– Прочти! – велел император Клементу, протягивая ему этот жалкий клочок.
Юлия удивилась и испугалась еще больше, когда тот принялся читать. Она мгновенно узнала письмо Корнелия. Знакомые строки звучали из чужих уст совершенно иначе, в них явственно слышалась неподдельная ненависть к нынешнему правителю Рима. Или это интонации Клемента так ужасно все исказили? Молодая женщина невольно охнула, не сумев на этот раз совладать с собой. Зачем кому-то понадобилось рыться в ее бумагах? Как письмо попало в руки Домициана? Почему больше, чем наполовину сожжено?
– Что это, мой государь? – решилась спросить она.
– Ты думала, никто не узнает о деяниях твоего брата, если ты предашь письмо огню? – почти спокойно осведомился император, – Ты ошиблась. У Корнелия нет ни капли осторожности. Он выставляет напоказ все, чем живет. Его не заботят традиции, не так ли? Он не желает признавать законную власть. Глупость это, нахальство или умышленная измена? Видимо он сам собирается однажды переписать законы империи?
Юлия задрожала. Все происходящее больше напоминало кошмарный сон. Что за измена? Кому и как, по мнению высокого собрания, служит ее Корнелий? Ах как же она была права, убеждая брата остеречься. Но разве слушал он когда-нибудь кого-то, кроме себя?
– Я заклинаю тебя, мой повелитель, не верить злым наветам, – проговорила она в сильном волнении, – Корнелий никогда не мыслил об измене! Это ужасная ошибка, считать его способным на что-то подобное!
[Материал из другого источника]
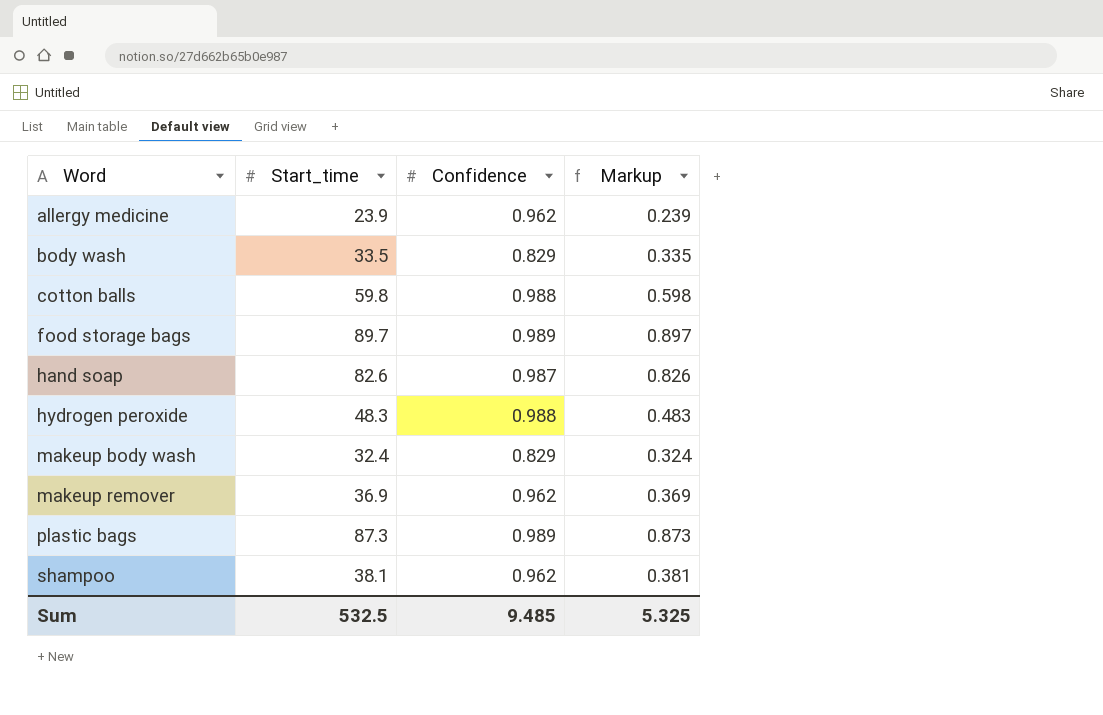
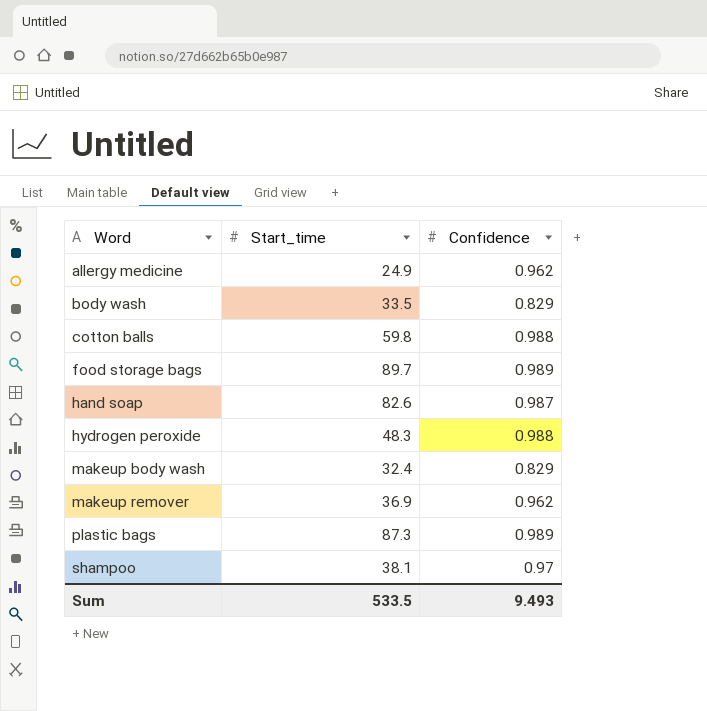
column Markup | formula: [Start_time] * 0.01 -> none
allergy medicine | Start_time: 23.9 -> 24.9
shampoo | Confidence: 0.962 -> 0.97
Sum | Start_time: 532.5 -> 533.5
Sum | Confidence: 9.485 -> 9.493

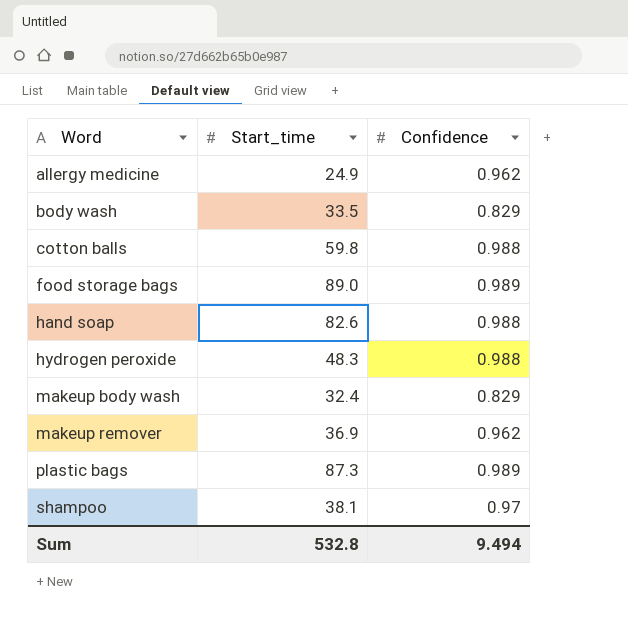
food storage bags | Start_time: 89.7 -> 89.0
hand soap | Confidence: 0.987 -> 0.988
Sum | Start_time: 533.5 -> 532.8
Sum | Confidence: 9.493 -> 9.494

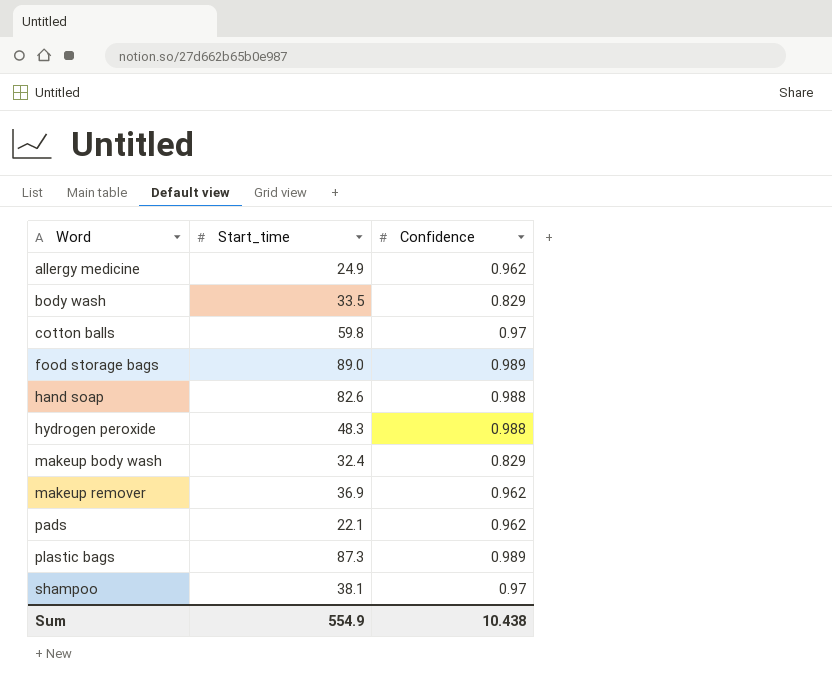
cotton balls | Confidence: 0.988 -> 0.97
row pads: none -> 22.1 | 0.962
Sum | Start_time: 532.8 -> 554.9
Sum | Confidence: 9.494 -> 10.438

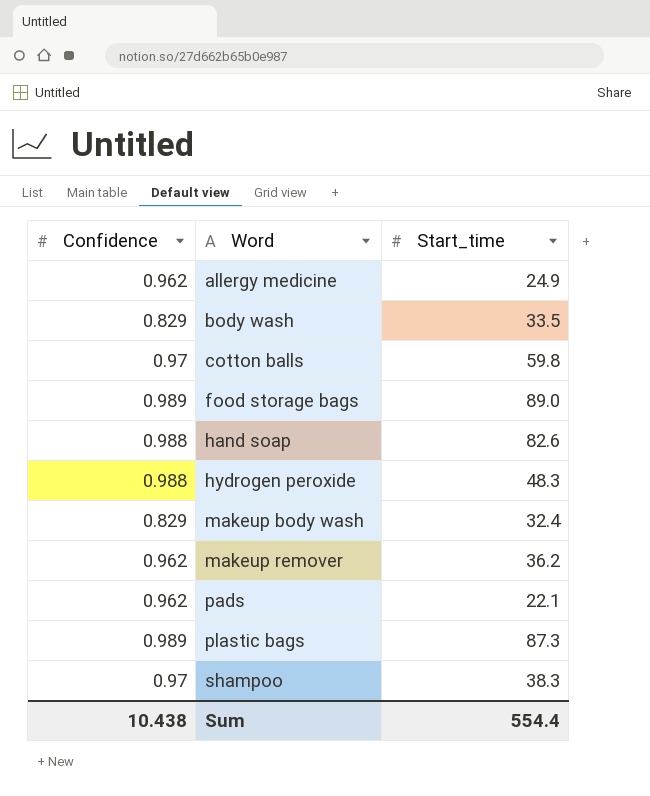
column Confidence | position: 3 -> 1
makeup remover | Start_time: 36.9 -> 36.2
shampoo | Start_time: 38.1 -> 38.3
Sum | Start_time: 554.9 -> 554.4

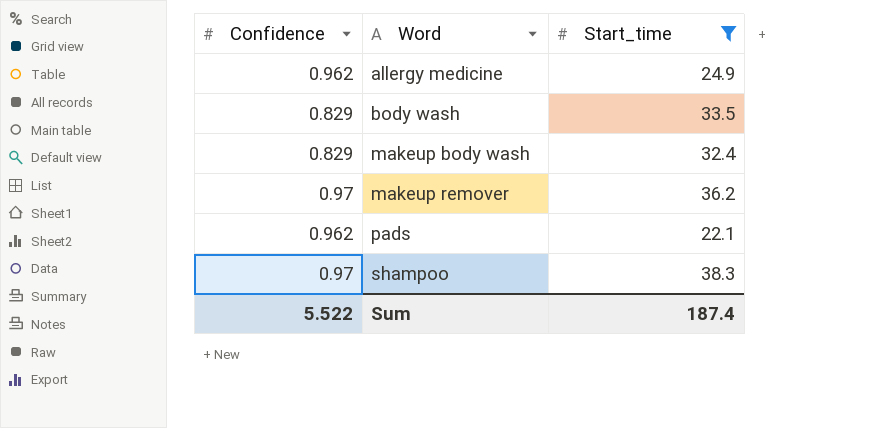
filter: none -> Start_time <= 38.3
makeup remover | Confidence: 0.962 -> 0.97
Sum | Confidence: 10.438 -> 5.522
Sum | Start_time: 554.4 -> 187.4

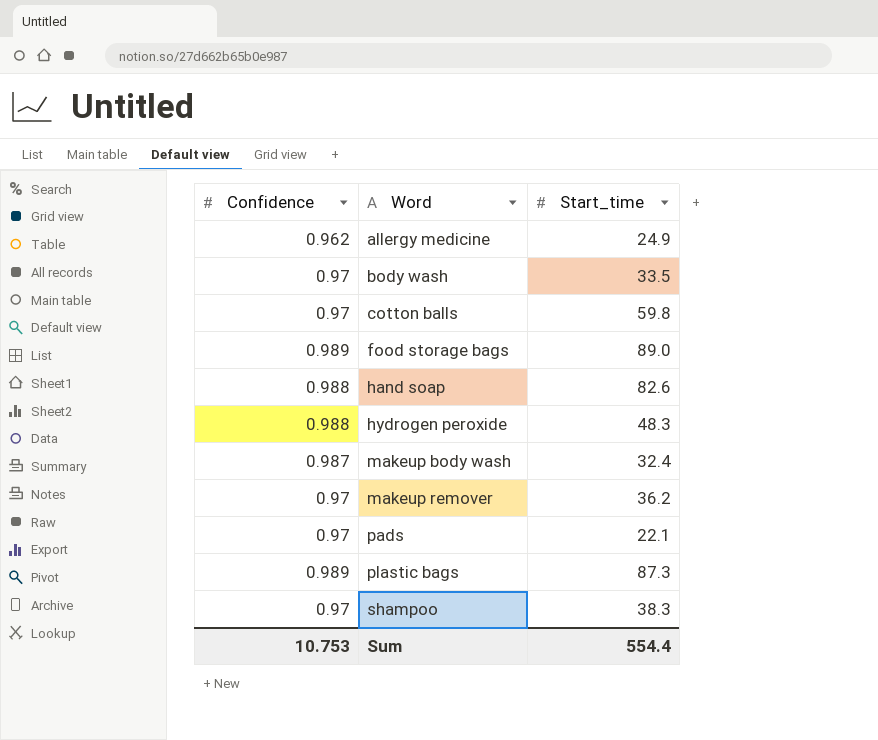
filter: Start_time <= 38.3 -> none
body wash | Confidence: 0.829 -> 0.97
makeup body wash | Confidence: 0.829 -> 0.987
pads | Confidence: 0.962 -> 0.97
Sum | Confidence: 5.522 -> 10.753
Sum | Start_time: 187.4 -> 554.4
– Зачем же ты пыталась сжечь письмо, если не затем, чтобы что-то скрыть?
– Я не жгла письма! Я не знаю кто сделал это!
Она видела, что цезарь ей не верит, но убедить его в правдивости своих слов не могла и от того волновалась сильнее. В этот миг молодая женщина вдруг вспомнила, как несколько месяцев назад стояла в курии, перед сенаторами, обвиняя своего нелюбимого мужа в страшном преступлении, как яростно защищался Юлий, пытаясь отстоять свою правду и не мог, побежденный хитростью собственной жены. Наверное, тогда он чувствовал то же бессилие и недоумение, какие чувствует она сейчас.
«Что же, Юлий, можешь считать себя отомщенным! Сегодня настал мой черед!».
Мысль промелькнула, заставив Юлию побледнеть. Домициан не выпустит ее отсюда. И на этот раз никто не вступиться за нее, опасаясь высочайшего гнева.
Неожиданно, к ней подошел Марк Кокцей Нерва.
– Государь и бог, – произнес он, хмурясь, – Получала ли несчастная вдова от брата письма или нет, на самом деле не имеет значения. Не имеет значения, если она по получении пыталась их сжечь, усмотрев в них нечто порочащее ее саму. Юлия ждет ребенка. Для каждой женщины должно быть важнее всего ее материнство. Не она писала письмо и не ее мы должны судить сейчас. Корнелий Виртурбий замышлял измену, а не она, и именно он должен быть наказан, но не его сестра, которая всего лишь попыталась как-то обезопасить себя от возможных последствий переписки с собственным братом.
– Нет! Он не преступник! – выдохнула Юлия, не понимая откуда все эти нападки на Корнелия, и приходя в ужас от того способа ее защиты, который избрал Нерва. Она ни за что не пожертвует братом!
– Ты узнала письмо? – осведомился Домициан, кивая Юлии на злосчастный клочок в руках Клемента.
– Да, это писал Корнелий, но…
– Ты признаешь, что письмо кто-то попытался сжечь?
– Да, письмо явно побывало в огне, только…
– Ты признаешь, что префект Рима не изменил ни слова при прочтении?
– Да, но смысл иной…
Домициан взмахнул рукой, приказывая ей замолчать.
– Довольно! Уведите ее! Бросьте в темницу! Пусть там дожидается своего преступного брата.